Principles Beyond Ordinary Practice

Principles Beyond Ordinary Practice

A New Picture of Isaac Newton's 'Chymystry'

William R. Newman

11 November 2021 – 5 PM (CET)

Thanks mainly to the scholarship of Richard Westfall and Betty Jo Teeter Dobbs, a widely received narrative emerged over the last generation on the subject of Isaac Newton’s alchemy.

Although the positions of Westfall and Dobbs were not verbatim identical, the net result of their approach was a claim that Newton’s alchemy was a largely theocentric pursuit that contributed to his science by allowing for a rebaptizing of magical sympathy as gravitational attraction.

Additionally, the two American scholars downplayed any interest that Newton may have had in medical alchemy, the chymiatria of the post-Paracelsian period.

My recent book Newton the Alchemist presents a very different picture.

From my perspective, Newton’s alchemical research was dominated by goals that were neither religious in orientation nor directed at solving the problem of gravity.

In addition, I have found evidence that Newton had a serious interest in iatrochemistry, a fact overlooked by previous scholars.

The present talk will give an overview of these recent discoveries and show how they alter the “standard narrative” of Newton’s alchemy.

About the Speaker ...

William Royall Newman is Distinguished Professor and Ruth N. Halls Professorof  History and Philosophy of Science at Indiana University (US).

He received his Ph.D. in History of Science from Harvard University in 1986.
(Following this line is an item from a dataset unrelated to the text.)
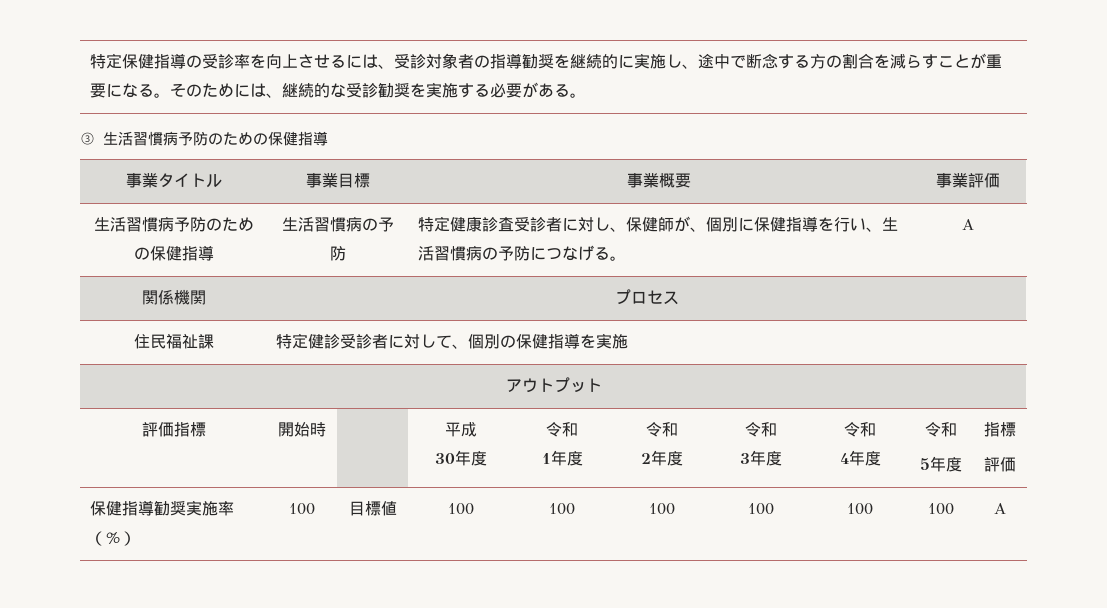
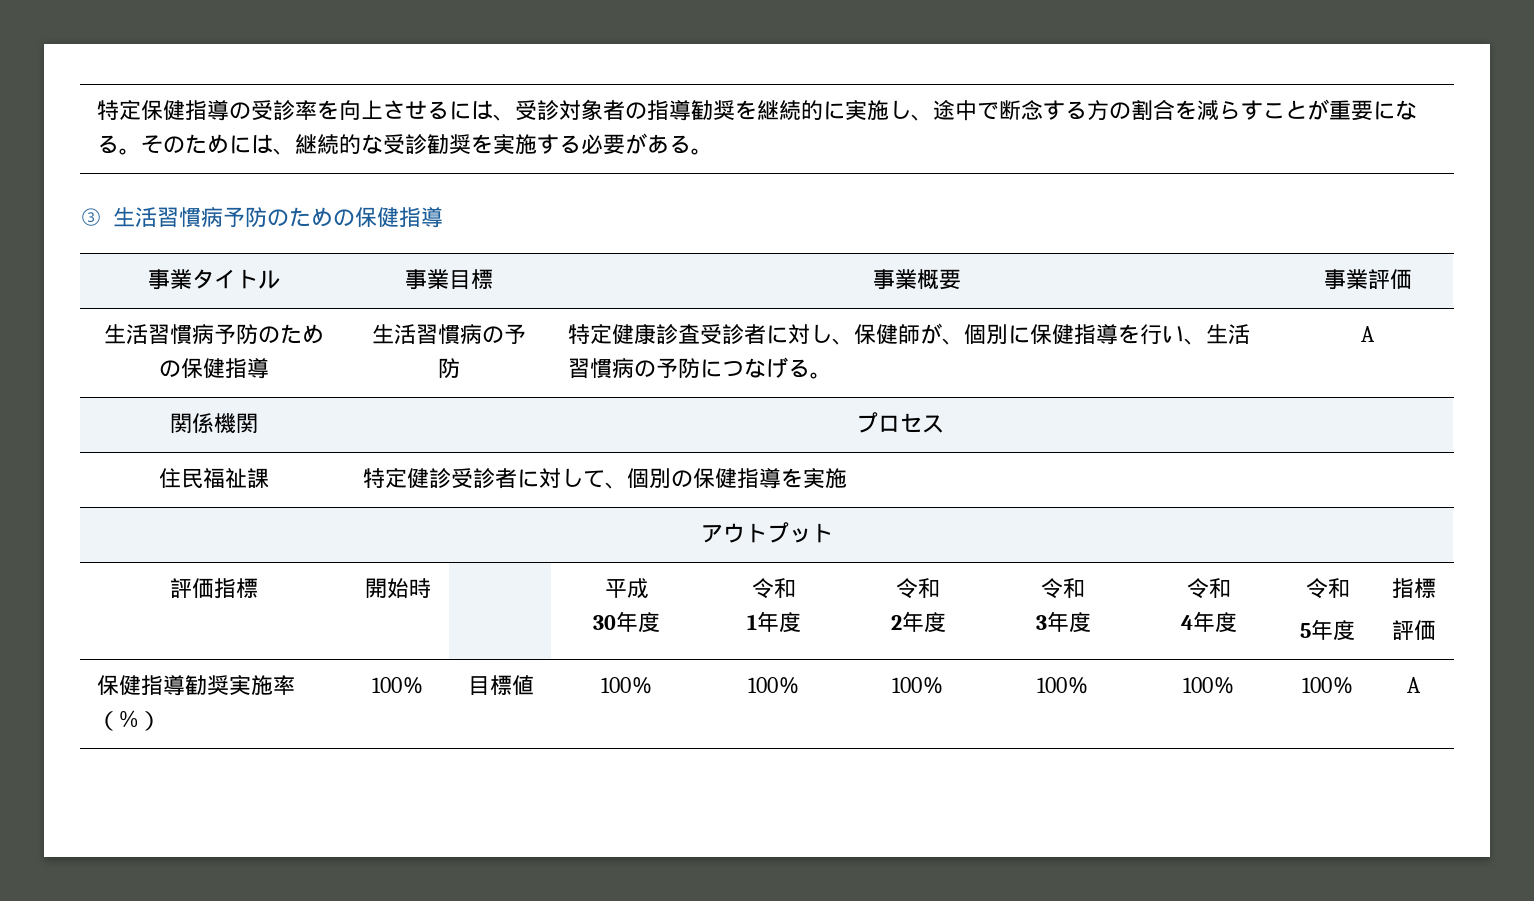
- 保健指導勧奨実施率（%） | 100 | 目標値 | 100 | 100 | 100 | 100 | 100 | 100 | A
+ 保健指導勧奨実施率（%） | 100％ | 目標値 | 100％ | 100％ | 100％ | 100％ | 100％ | 100％ | A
His main present research interests focus on early modern “chymistry” and late medieval “alchemy,” especially as exemplified by Isaac Newton, Robert Boyle, Daniel Sennert, and the first famous American scientist, George Starkey. Much of his research has centered on the history of matter-theory, especially corpuscularism and atomism, and on the history of early chemical technology. He has taught courses on these subjects in the Department of History and Philosophy of Science, as well as courses on early science and its relationship to natural philosophy more broadly.